Drawing mostly upon Annie Jacobsen’s The Pentagon’s Brain, is a summary of some important details in the history of DARPA. The article, by Jake Anderson, purports to be a list of “15 historical facts.” But upon further investigation, some claims do not hold up.
“14. Four nuclear bombs were detonated during the Cuban Missile Crisis” It’s true there were four high-altitude tests during the Cuban Missile Crisis, however it was two from America and two from Russia. In November, after the crisis, the US exploded two more high-altitude bombs, dubbed Kingfish and Tightrope, as part of Operation Fishbowl. Russia was as crazy as America during these years. The summary mentions nothing about the former—a reflection of anti-American bias prevalent in conspiracy circles.
ARPA was not wholly responsible for these atmospheric tests. They did have a stake in it though.

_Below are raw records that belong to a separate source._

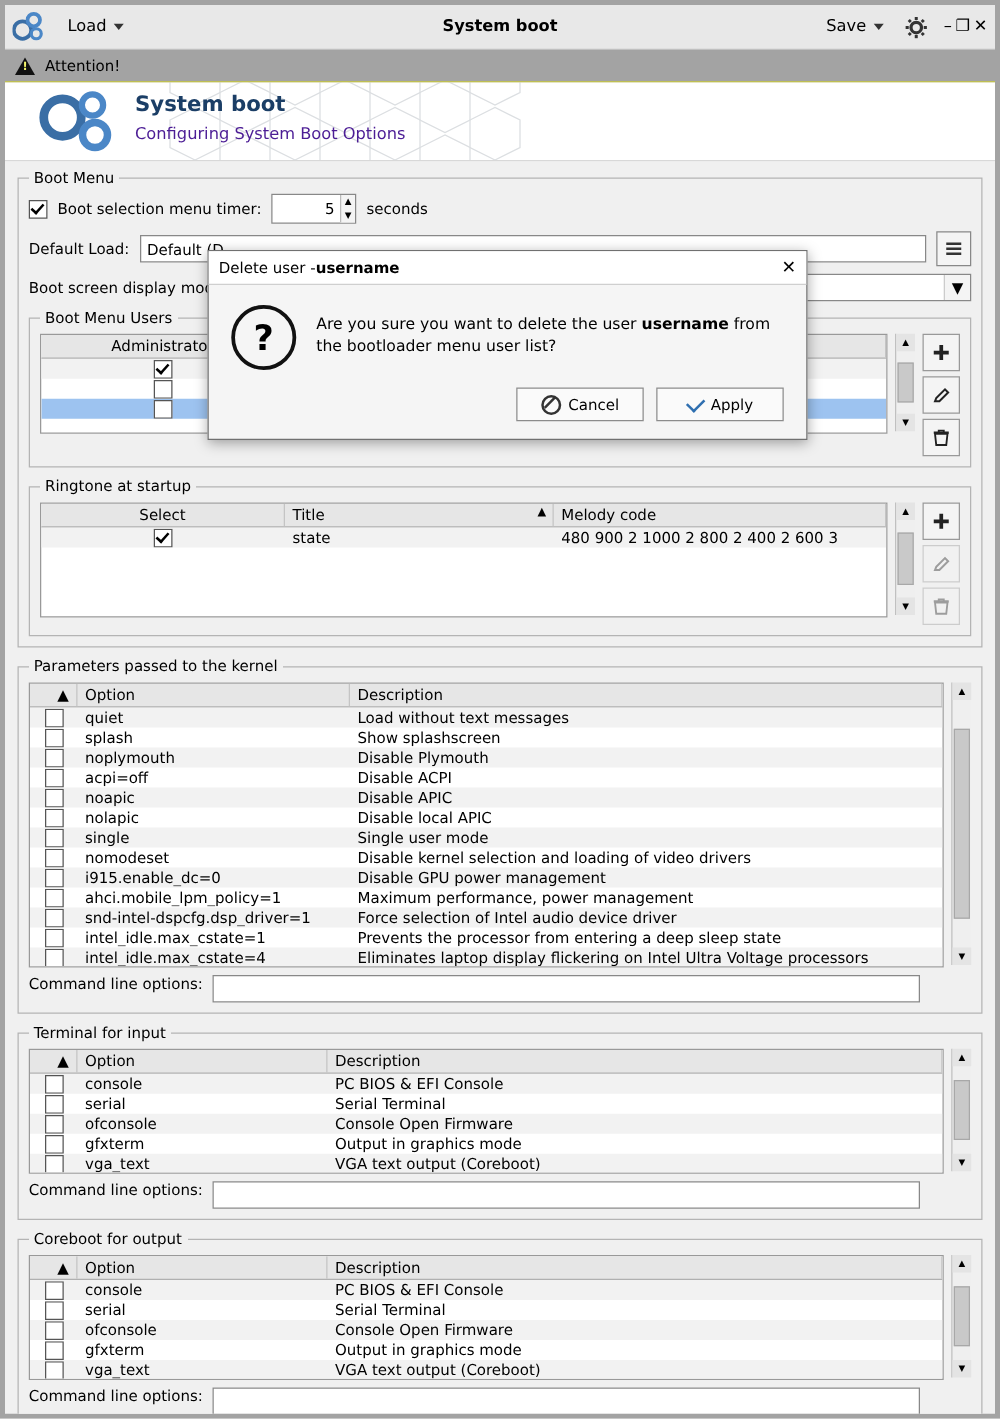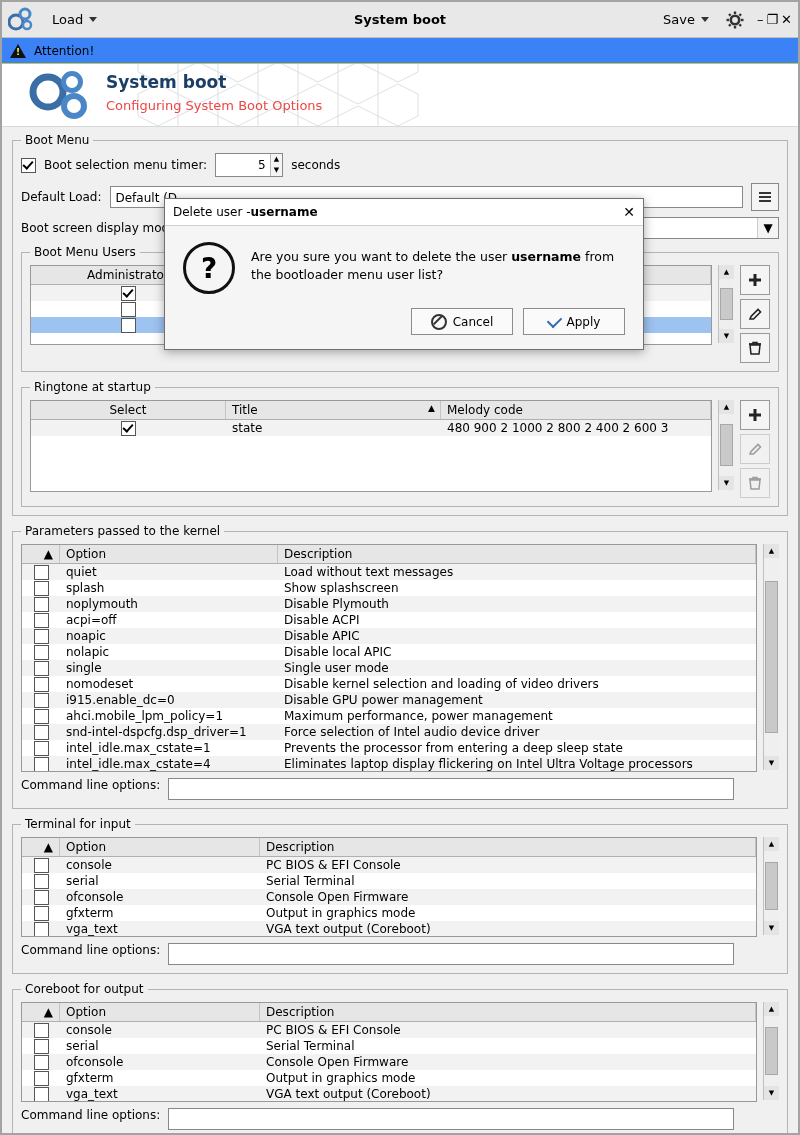--- a/index.html
+++ b/index.html
@@ -17,7 +17,7 @@
     width: 800px;
     height: 1135px;
     box-sizing: border-box;
-    border: 2px solid #a3a3a3;
+    border: 4px solid #a3a3a3;
     background: #f0f0f0;
     overflow: hidden;
   }

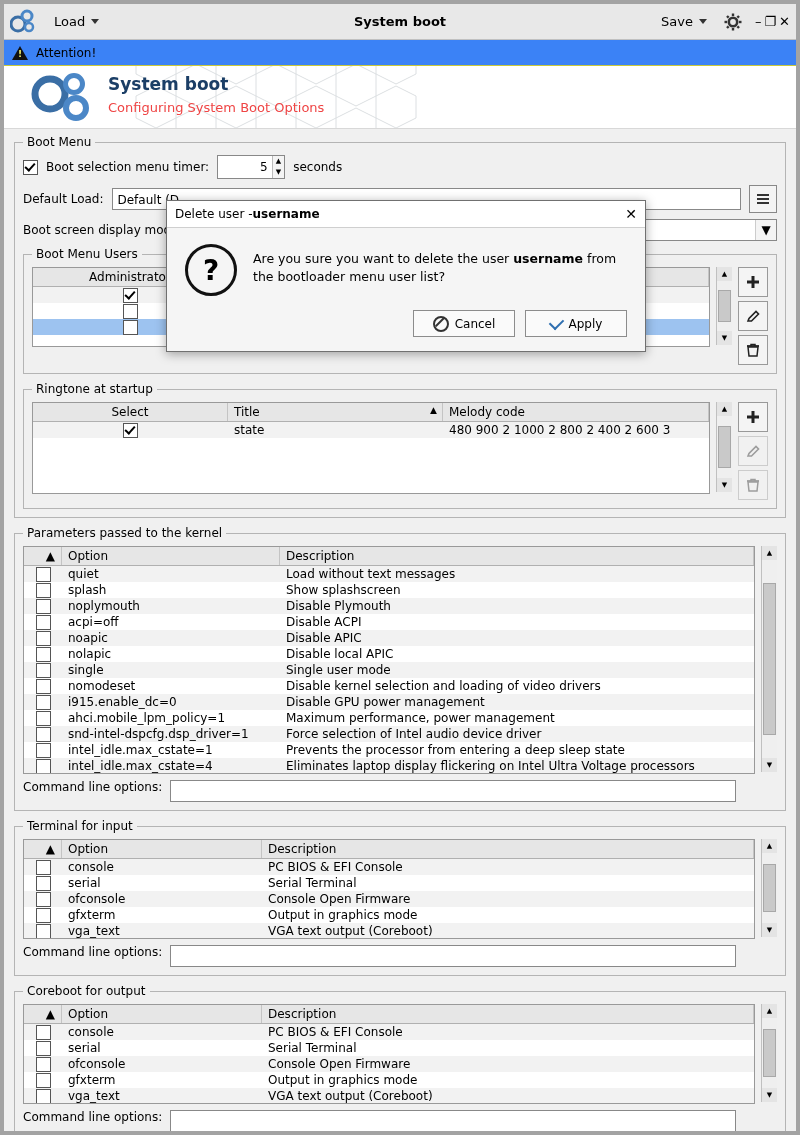--- a/index.html
+++ b/index.html
@@ -79,7 +79,7 @@
   
   .attention {
     height: 26px;
-    background: #3b82f6;
+    background: #a3a3a3;
     border-bottom: 1px solid #c9c93a;
     display: flex;
     align-items: center;

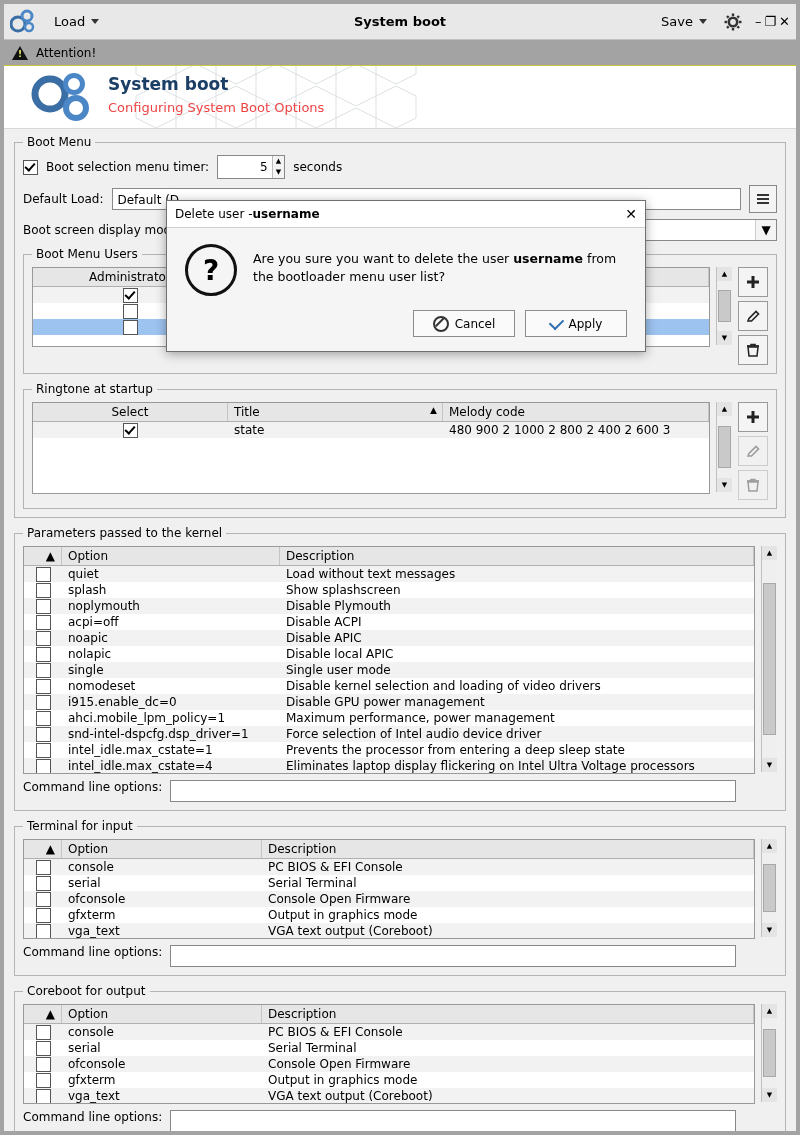--- a/index.html
+++ b/index.html
@@ -137,7 +137,7 @@
   }
   .banner-sub {
     font-size: 13px;
-    color: #ef4444;
+    color: #4c1d95;
     margin-top: 6px;
   }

I agree with Robert Schaefer’s statement in his review of Jacobsen’s book:
Perhaps because of the adverse consequences of Operation Argus, there was a treaty to halt to above ground nuclear testing soon after. But not too soon after, for during the Cuban Missile Crisis, there w[e]re four (four!) nuclear detonations in space, two by the U.S. and two by the Soviets. Exploding nuclear weapons in the middle of a nuclear crisis shows how insane the world was in the 1960s. For more information on these tests, do not look to The Pentagon’s Brain, instead Google “Operation Fishbowl,” “Checkmate,” and “Bluegill Triple Prime.”
“12. DARPA scientists drew up plans to nuke the Ho Chi Minh Trail…” The Jasons did, but they were not “at one time a dominant and prolific division within DARPA,” as Anderson contends. They advised ARPA and then DARPA, but were not at any time a “division” of it.